Sim, trabalhei no BPI e no Montepio. Na altura, eu queria tirar a carta de condução e ficar independente dos meus pais. Trabalhei nos serviços centrais do BPI. No início, eu nem sequer sabia o que era uma TAEG. E era-me muito difícil vender um cartão de crédito, achava que estava a pôr uma corda ao pescoço das pessoas, até que comecei a perceber que um cartão, se for bem utilizado, pode ser realmente importante. Tornei-me numa das melhores operadoras. Fui subindo, fui vendendo crédito pessoal, crédito habitação, tornei-me chefe de equipa, fui convidada para o balcão de Braga, depois fui para o centro de investimentos de Braga. Dava formação. Curiosamente, acho que se não tivesse passado pela banca, não seria a pessoa ambiciosa, comunicativa e perspicaz que sou. Paralelamente ao trabalho da banca, fui sempre pintando. A dada altura, juntei algum dinheiro e acabei por focar-me na arte. Nunca sei se foi um erro ou não, se calhar teria conseguido conciliar as coisas.

No meu trabalho, eu faço tudo, desde o princípio ao fim. Não utilizo tela, não utilizo madeira, pinto sobre esferovite, sobre fibra de vidro ou resina cristal. Estes são os meus três grandes suportes. Pego nestas matérias-primas e configuro-lhes um novo tipo de plasticidade. Interessa-me a questão do jogo, das camadas, gosto de acrescentar, eu nunca estou satisfeita.
O meu pai é que me passou o bichinho da arte e da experimentação - "hás-de experimentar este material", dizia-me. O meu pai, Carlos Vidal, é, na verdade, a minha grande referência artística, o meu mestre de todos os tempos. Nós temos um atelier de produções artísticas, o Relevo, que actua na área da publicidade e marketing de guerrilha e faz peças em três dimensões em esferovite ou em fibra de vidro para colocar na rua. Quando eu era pequenina, tínhamos uma garagem onde o meu pai trabalhava. Lembro-me de ele estar a fazer um frasco de perfume gigante e de eu andar por lá no meio do esferovite. Eu era uma espécie de aprendiz do meu pai.

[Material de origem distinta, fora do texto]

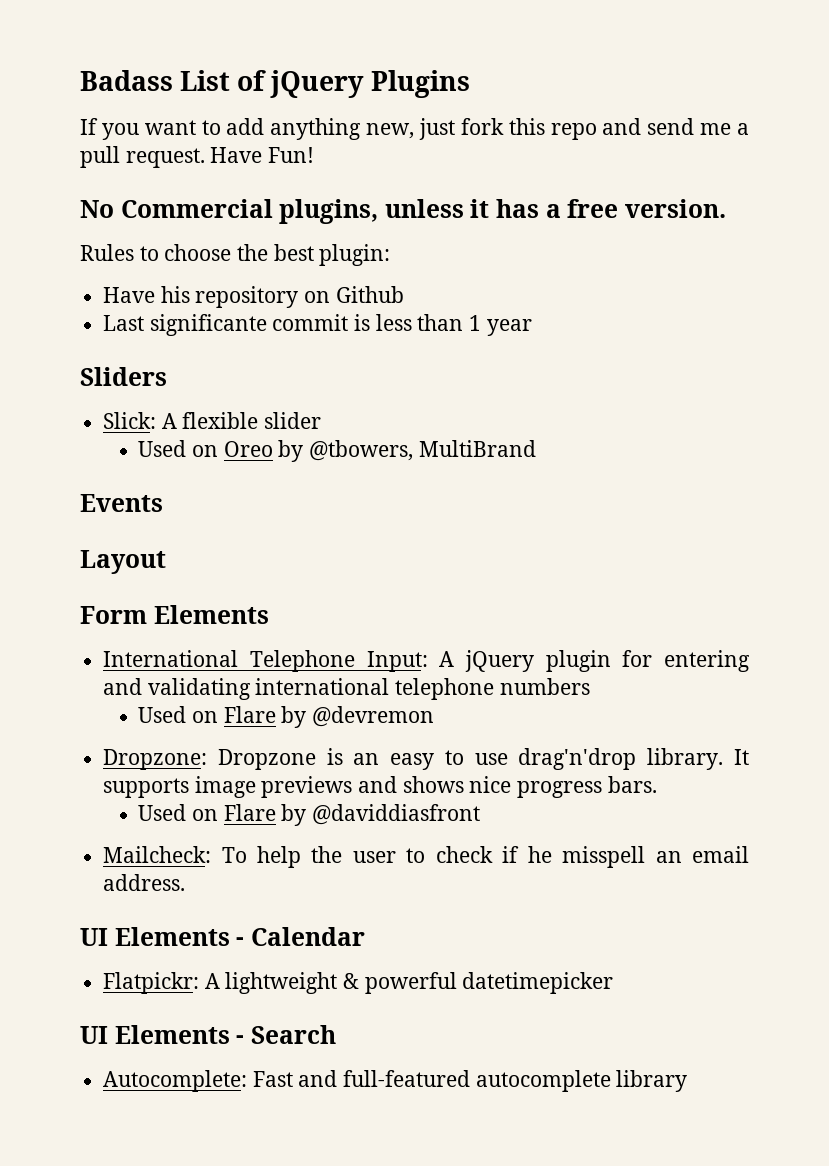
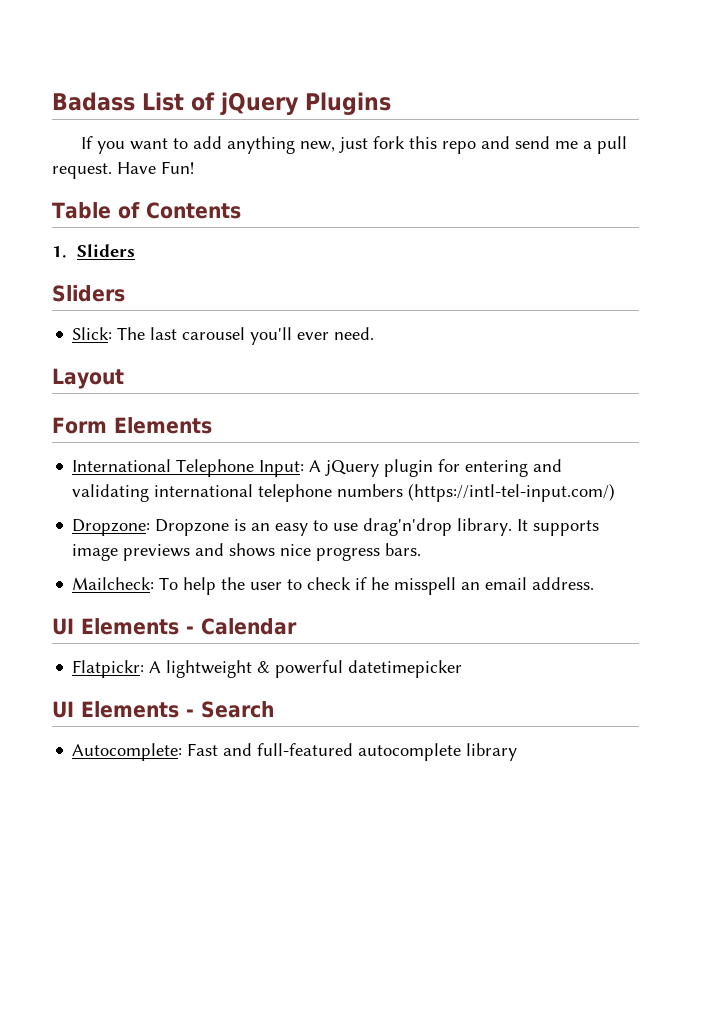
[80,199,726,224] [80,244,391,266] [103,286,404,308] [103,314,532,336] [80,367,167,386] [103,412,322,429] [138,440,536,462] [80,494,163,512] No Commercial plugins, unless it has a free version. // Rules to choose the best plugin: // Have his repository on Github // Last significante commit is less than 1 year // Sliders // Slick: A flexible slider // Used on Oreo by @tbowers, MultiBrand // Events -> [52,202,241,219] [52,244,135,258] [52,285,125,302] [72,327,375,345] Table of Contents // 1. Sliders // Sliders // Slick: The last carousel you'll ever need.
[138,706,435,728] // Used on Flare by @devremon -> [408,483,616,502] (https://intl-tel-input.com/)
[138,804,481,826] // Used on Flare by @daviddiasfront -> (422, 549) none

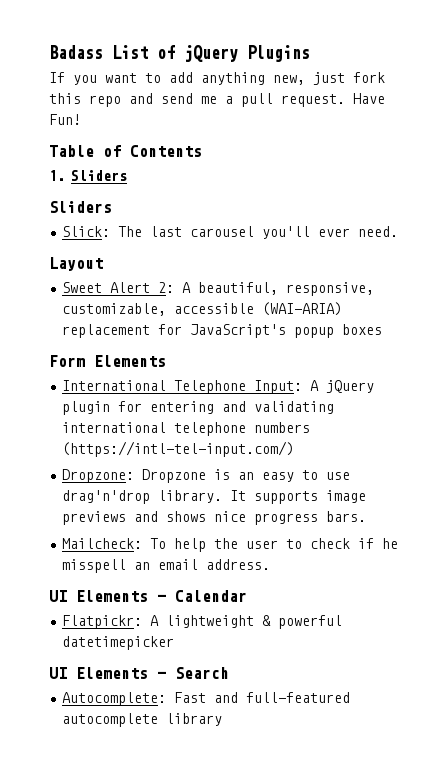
(124, 378) none -> [62,282,375,296] [62,302,343,316] [62,324,383,338] // Sweet Alert 2: A beautiful, responsive, customizable, accessible (WAI-ARIA) replacement for JavaScript's popup boxes

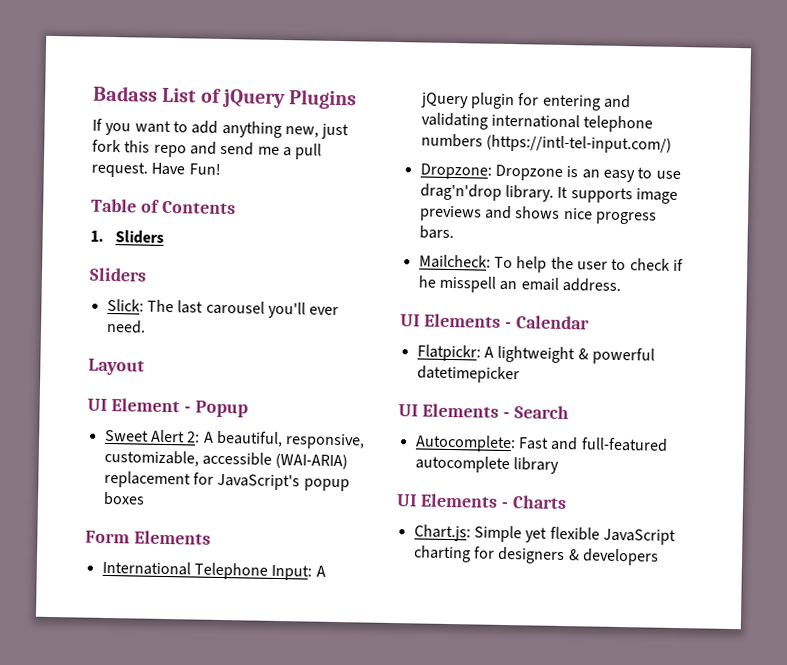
(103, 264) none -> [87,398,248,418] // UI Element - Popup
(223, 719) none -> [396,493,567,510] [413,524,676,546] [412,545,659,566] // UI Elements - Charts // Chart.js: Simple yet flexible JavaScript charting for designers & developers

Licenciei-me em História de Arte, mas o meu percurso é muito complexo. Eu tinha a ideia de estudar Marketing e Publicidade, mas enganei-me no código do curso e fui parar a… Ciências Musicais, na Faculdade de Ciências Sociais e Humanas da Universidade Nova. Cheguei a frequentar as aulas, chumbei a tudo. Era um desastre. A coordenadora do curso viu-me desesperada e, então, andei de departamento em departamento até chegar a História de Arte.
Saí do curso sem saber o que era arte. Às vezes, estava nas aulas, a assistir à teorização sobre as obras, e pensava: mas o artista nunca pensou nada disto, porque é que estamos a criar todo este enredo? Parece ser necessário criar uma boa história sobre o objecto. Na minha opinião, a teoria prevalece sobre a arte. A dada altura, eu ia a exposições e não conseguia sentir nada, e acho que isso acontece com muitas pessoas. Acho que as pessoas estão um bocadinho cansadas de não se emocionarem, e o meu trabalho é um bocadinho esse. O meu objectivo é emocionar as pessoas.